#### REQUIREMENT:
Through the end of the data below, output every line exactly, beginning with the line that contains "[102,160,158,172] problems. ->".

#### PROVIDED DATA:
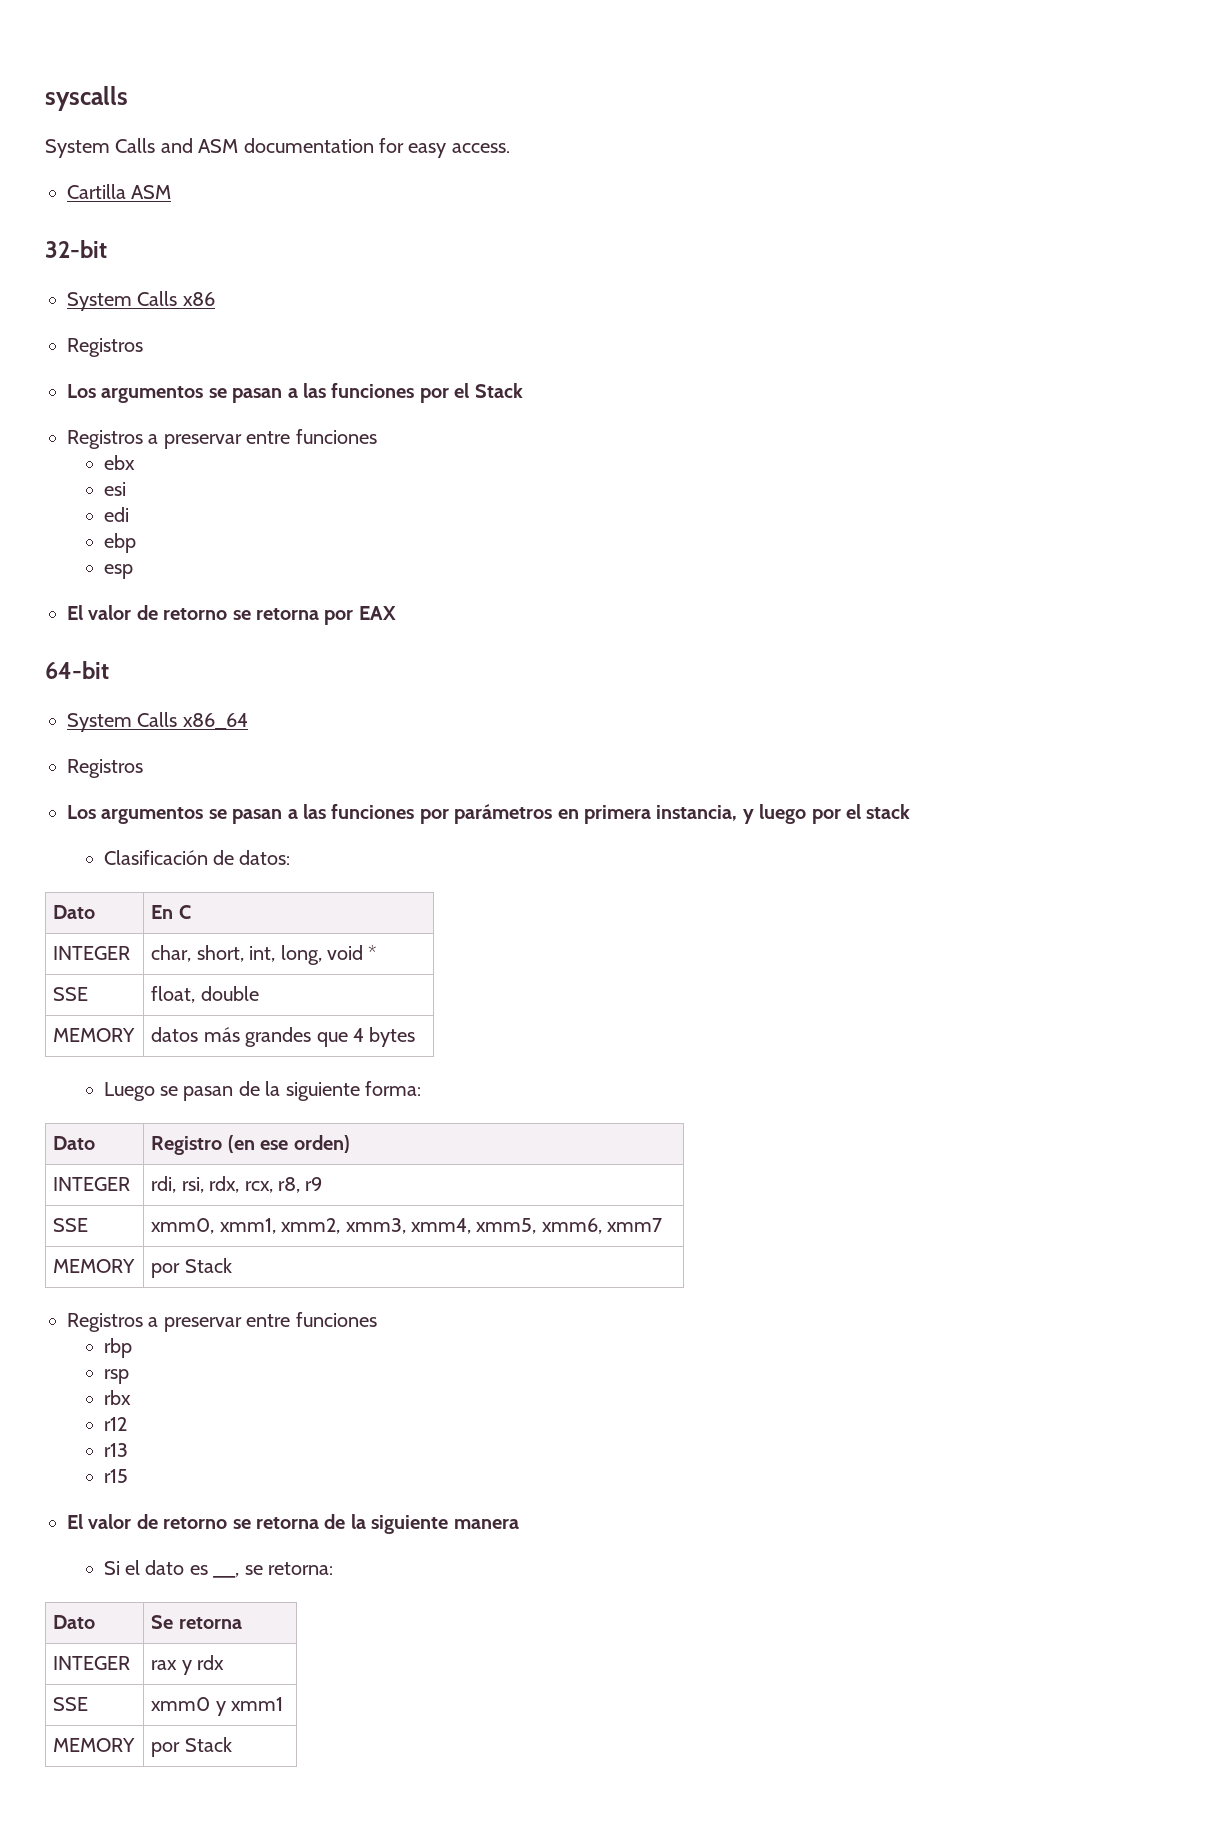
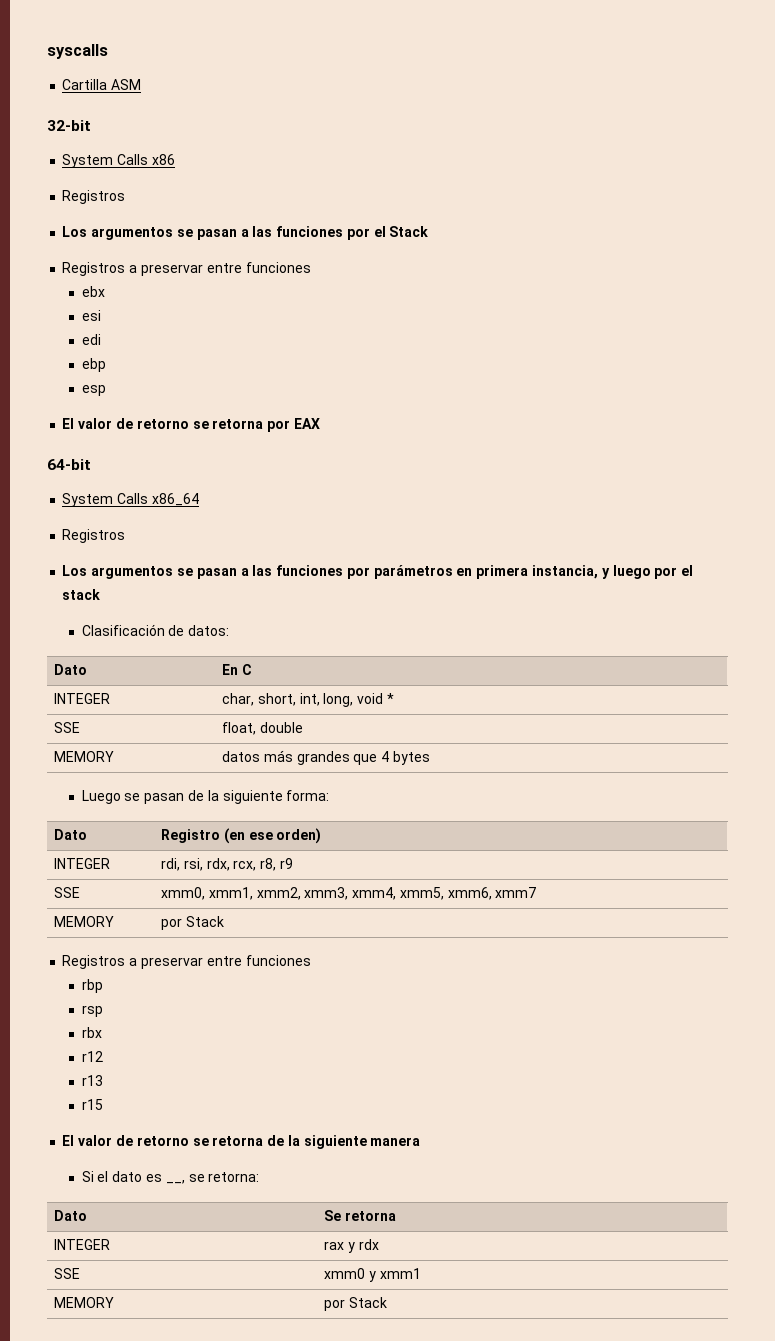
[45,138,510,158] // System Calls and ASM documentation for easy access. -> (108, 51) none

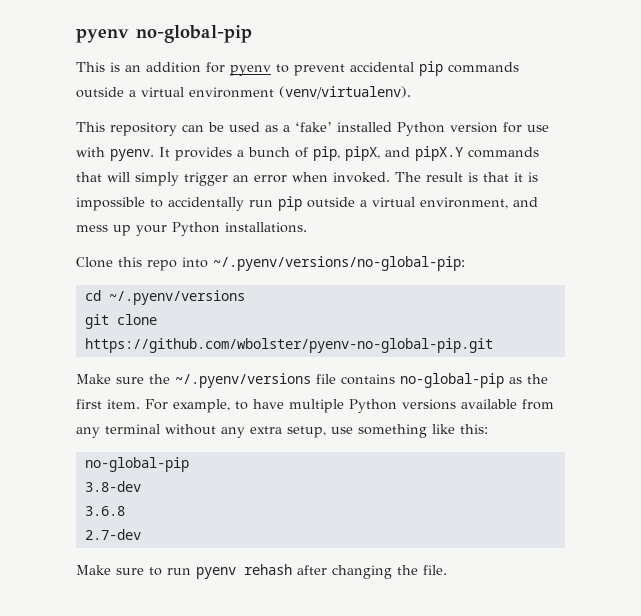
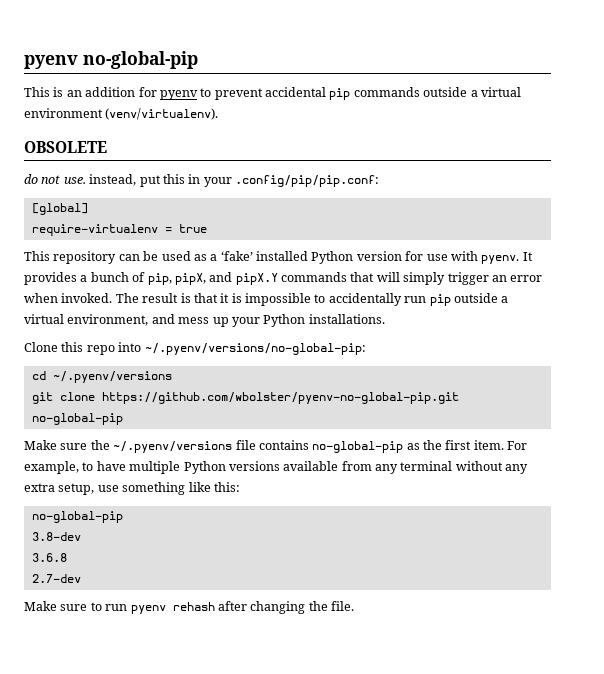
(411, 92) none -> [24,141,107,153] [24,174,379,187] [31,203,88,215] [31,224,207,236] // OBSOLETE // do not use. instead, put this in your .config/pip/pip.conf: // [global] // require-virtualenv = true
(493, 345) none -> [31,413,123,425] no-global-pip

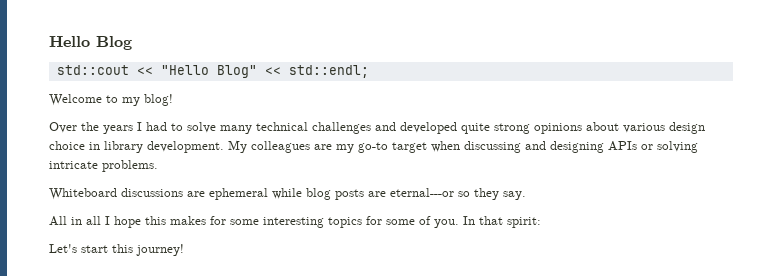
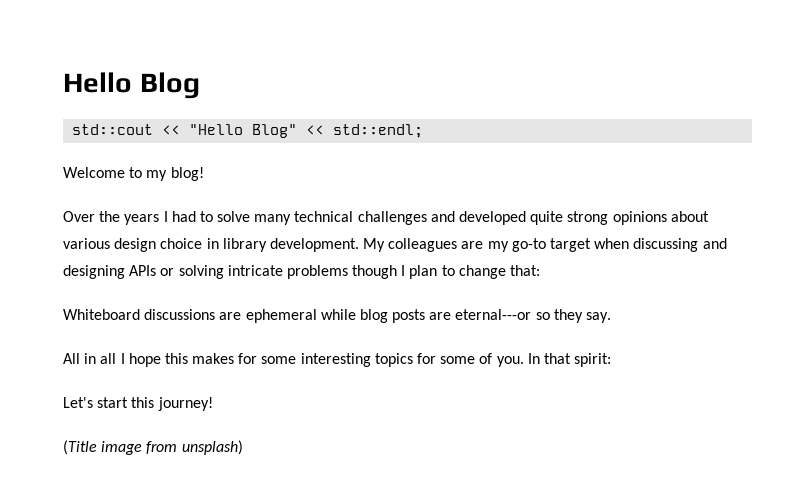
[102,160,158,172] problems. -> [286,265,541,279] problems though I plan to change that:
(184, 250) none -> [63,440,243,455] // (Title image from unsplash)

#### ANSWER SPACE:
[102,160,158,172] problems. -> [286,265,541,279] problems though I plan to change that:
(184, 250) none -> [63,440,243,455] // (Title image from unsplash)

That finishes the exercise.